Das erstinstanzlich befasste Amtsgericht Koblenz wies die Klage ab, in der Berufungsinstanz ersetzte das Landgericht Koblenz den Beschluss der Wohnungseigentümergemeinschaft, ein Sachverständigengutachten zu den voraussichtlichen Kosten des Abrisses des Altgebäudes und die Errichtung des Gemeinschaftsgutes einzuholen. Außerdem beauftragte das Gericht die Verwalterin des Gemeinschaftseigentums mit der Einholung von Angeboten und verpflichtete die beklagte Gemeinschaft der Wohnungseigentümer zur Beschlussfassung über die Vergabe des Auftrags und die Finanzierung desselben. Die Wohnungseigentümergemeinschaft legte dagegen Revision beim Bundesgerichtshof ein.
Gründe
Der Bundesgerichtshof hat der Klägerin einen Anspruch auf erstmalige Errichtung des Gemeinschaftseigentums aufgrund des Wohnungseigentumsgesetzes (WEG) zugesprochen. Dem Erwerber eines im Gemeinschaftseigentum stehenden Grundstücks stehen bereits im Baustadium wohnungseigentumsrechtliche Ansprüche zu.
Die Gemeinschaft war nämlich bereits entstanden mit der Anlegung der Wohnungsgrundbücher. Im Falle der Aufteilung des zu errichtenden Gebäudes durch einen Bauträger bedarf es zusätzlich dazu auch eines gewissen Baufortschritts, um die Gemeinschaft entstehen zu lassen. In dem in der Praxis deutlich häufigeren, letzteren Fall kommt es zu der Eintragung der Wohnungseigentümer im Grundbuch regelmäßig nicht vor Errichtung des Gebäudes. Vorliegend bestand die Gemeinschaft jedoch schon hinsichtlich des baufälligen Gebäudes, sodass auch in diesem frühen Baustadium bereits Ansprüche aus dem Wohnungseigentumsgesetz bestehen können.
Unabhängig von dem Fertigstellungsgrad des Gebäudes besteht gemäß § 18 Abs. 2 Nr. 1 WEG ein Anspruch jedes Wohnungseigentümers auf ordnungsgemäße Verwaltung des gemeinschaftlichen Eigentums. Daraus folgt der Anspruch der Klägerin auf die erstmalige Errichtung bzw.

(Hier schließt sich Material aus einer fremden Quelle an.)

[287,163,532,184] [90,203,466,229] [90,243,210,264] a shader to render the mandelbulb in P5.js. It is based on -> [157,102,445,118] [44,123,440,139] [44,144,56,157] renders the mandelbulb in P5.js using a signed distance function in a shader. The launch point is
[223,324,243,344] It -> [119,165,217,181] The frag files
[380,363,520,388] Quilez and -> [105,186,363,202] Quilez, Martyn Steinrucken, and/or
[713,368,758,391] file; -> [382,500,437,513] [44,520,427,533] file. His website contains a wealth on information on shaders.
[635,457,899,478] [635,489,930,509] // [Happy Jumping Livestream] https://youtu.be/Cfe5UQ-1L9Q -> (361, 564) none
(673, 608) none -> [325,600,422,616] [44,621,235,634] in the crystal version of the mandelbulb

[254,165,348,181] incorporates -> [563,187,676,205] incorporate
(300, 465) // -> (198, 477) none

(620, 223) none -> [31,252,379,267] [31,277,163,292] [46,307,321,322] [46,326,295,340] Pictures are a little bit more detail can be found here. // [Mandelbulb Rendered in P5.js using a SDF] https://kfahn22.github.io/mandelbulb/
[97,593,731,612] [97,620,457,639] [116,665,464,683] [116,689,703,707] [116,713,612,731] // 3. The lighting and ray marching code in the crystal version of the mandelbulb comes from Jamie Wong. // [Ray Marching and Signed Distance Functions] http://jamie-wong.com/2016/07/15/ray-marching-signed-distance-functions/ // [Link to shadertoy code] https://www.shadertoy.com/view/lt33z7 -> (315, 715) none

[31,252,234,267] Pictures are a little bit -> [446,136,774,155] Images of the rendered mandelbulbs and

Fertigstellung des Gemeinschaftseigentums bei einem steckengebliebenen Bau.
Dieser Anspruch wird jedoch begrenzt durch den Grundsatz von Treu und Glauben, wonach der Anspruch entfällt, wenn dessen Erfüllung den anderen Wohnungseigentümern nicht zuzumuten ist. Ob dies vorliegend der Fall ist, hat das Landgericht Koblenz, an welches das Verfahren zurückverwiesen wurde, nun zu klären.

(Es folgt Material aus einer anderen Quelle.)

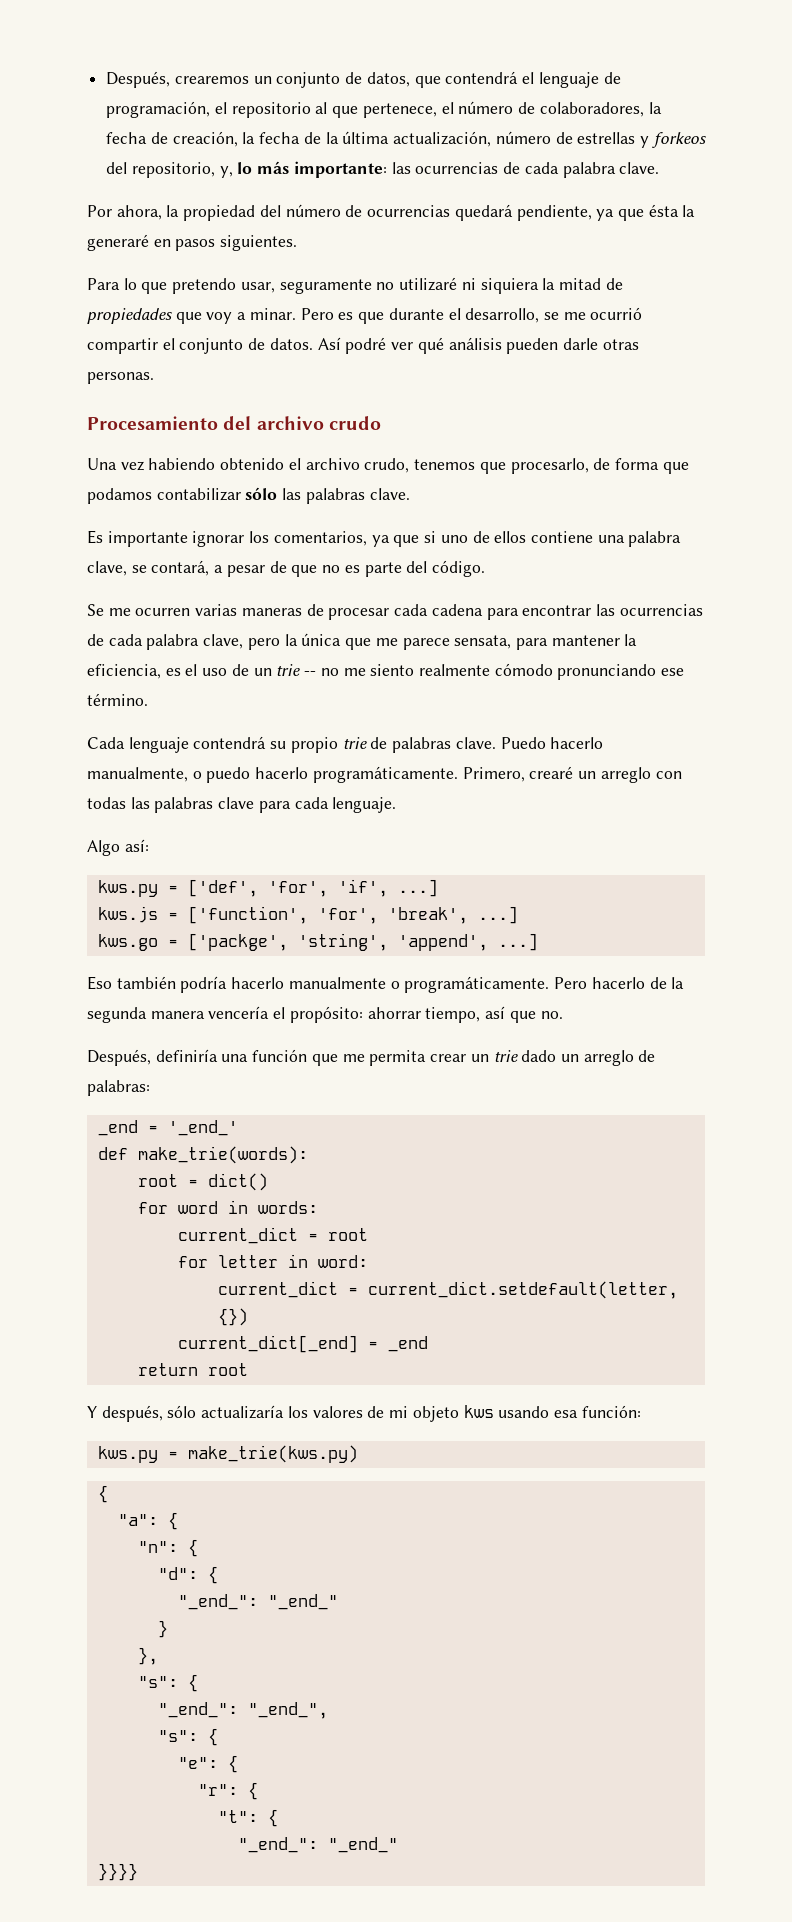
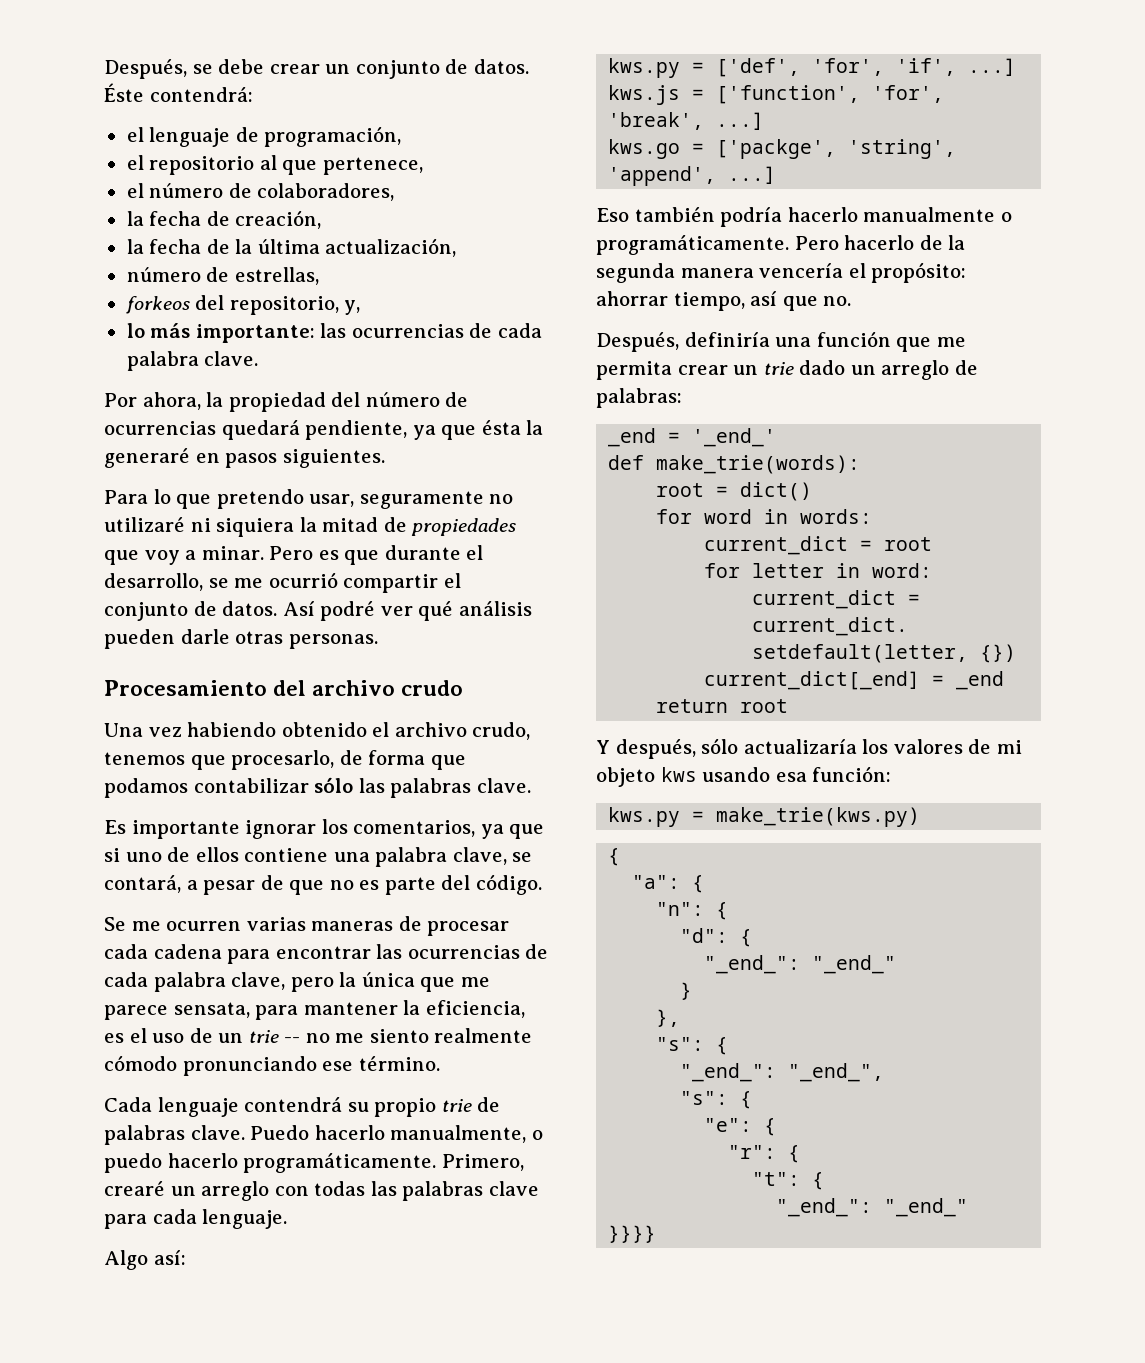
[106,71,519,88] Después, crearemos un conjunto de datos, que contendrá -> [104,59,529,79] [104,83,253,102] Después, se debe crear un conjunto de datos. Éste contendrá: //
(211, 109) none -> (402, 136) //
(437, 110) none -> (423, 166) //
(644, 109) none -> (395, 192) //
(238, 139) none -> (322, 219) //
[495,131,649,148] número de estrellas y -> [126,267,319,285] // número de estrellas, //
(233, 172) none -> (361, 307) //

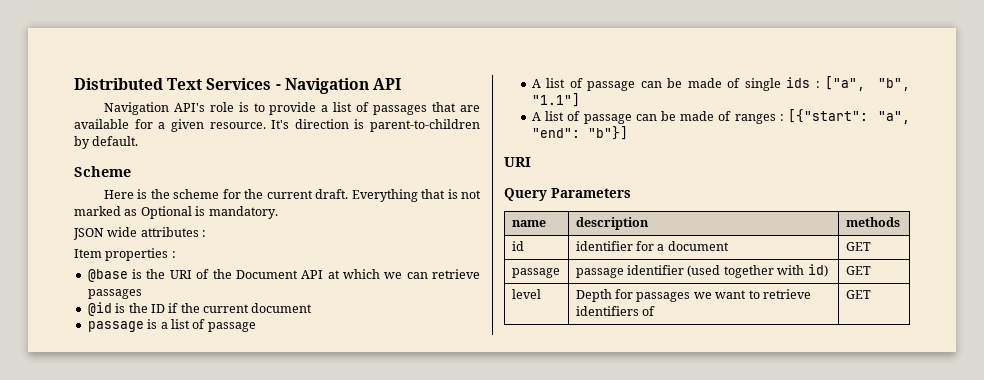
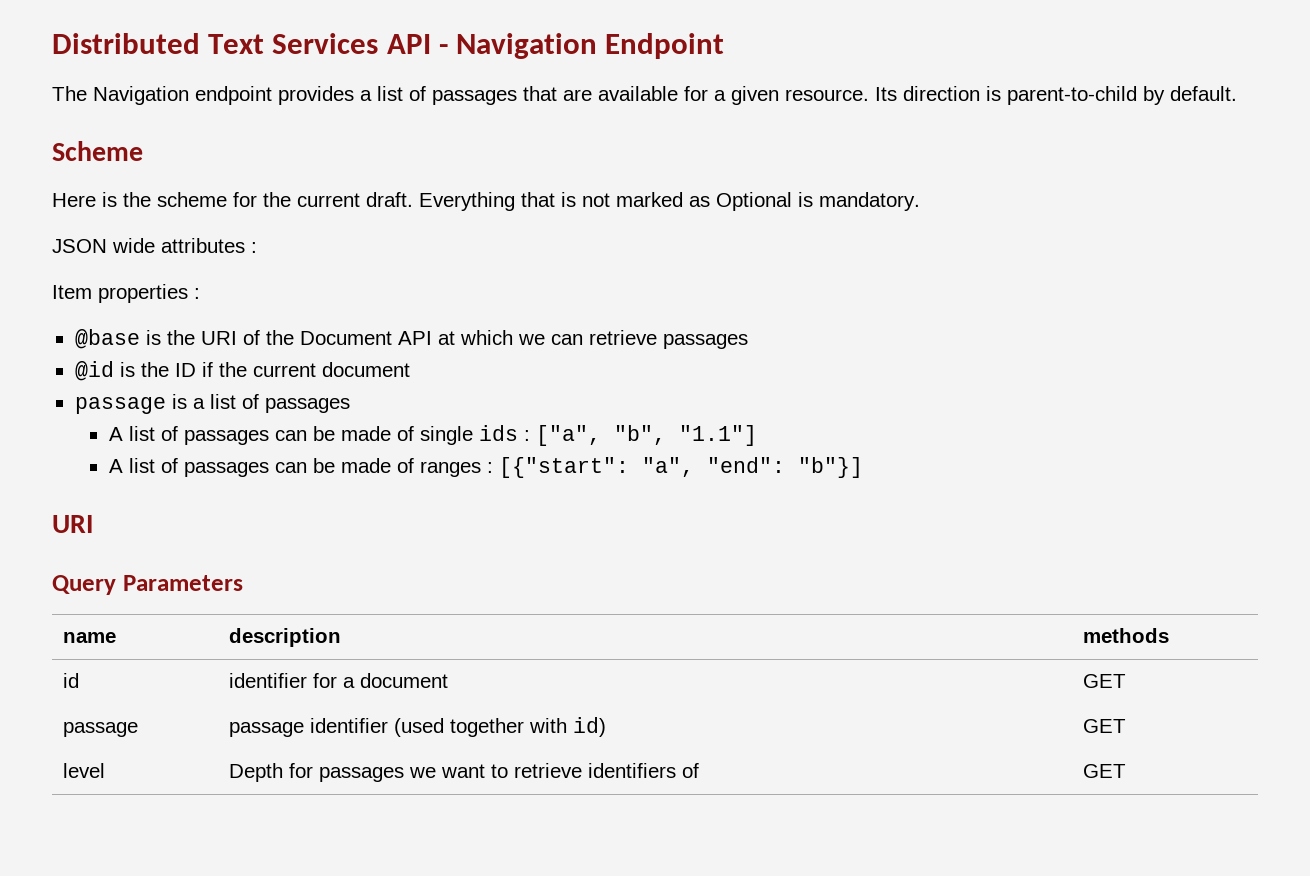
(272, 84) none -> [386,34,431,54] API
[372,78,401,90] [103,102,317,115] API // Navigation API's role is to provide -> [605,33,725,59] [52,86,354,105] Endpoint // The Navigation endpoint provides
[271,120,290,129] It's -> [875,87,897,101] Its
[370,119,480,132] parent-to-children -> [1007,86,1137,105] parent-to-child
[207,322,256,332] [531,78,636,91] passage // A list of passage -> [264,398,350,413] [108,426,269,445] passages // A list of passages
[583,114,632,124] passage -> [183,462,269,477] passages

Einen Ausschluss des Errichtungsanspruchs aufgrund des § 22 WEG, wonach ein Wiederaufbau nicht beschlossen oder verlangt werden kann, wenn das Gebäude zu mehr als der Hälfte seines Wertes zerstört ist und der Schaden nicht durch eine Versicherung oder in anderer Weise gedeckt ist, verneinte der Bundesgerichtshof, da dieser Fall hier nicht einschlägig sei. Diese Vorschrift sei nicht analog auf die Situation des steckengebliebenen Baus anwendbar, da es sich um eine speziell zugeschnittene, starre Vorschrift handele, deren Rechtsgedanken nicht auf diesen Fall übertragbar seien.
Bewertung
Bei einer Wohnungseigentümergemeinschaft handelt es sich um den rechtlichen Zusammenschluss der Eigentümer mehrerer Wohnungen, die an der Wohnungseigentumsanlage gemeinsames Eigentum erlangen, so entsteht etwa zwischen den Eigentümern von Eigentumswohnungen eines Mehrparteienhauses eine Wohnungseigentümergemeinschaft. Diese Gemeinschaft bringt Rechte und Pflichten sowie Ansprüche mit sich. Vor allem der Anspruch jedes Eigentümers auf ordnungsgemäße Verwaltung des Gemeinschaftseigentums ist maßgebend.
Dieser Anspruch kann im Falle des Gemeinschaftseigentums an einem Grundstück etwa beinhalten, dass das sich darauf befindliche baufällige Haus abgerissen und ein neues Haus gebaut wird, wenn dies zuvor von der Gemeinschaft in einer entsprechenden Erklärung beschlossen wurde, da die Errichtung der Versetzung des Gemeinschaftseigentums in den plangerechten Zustand dient.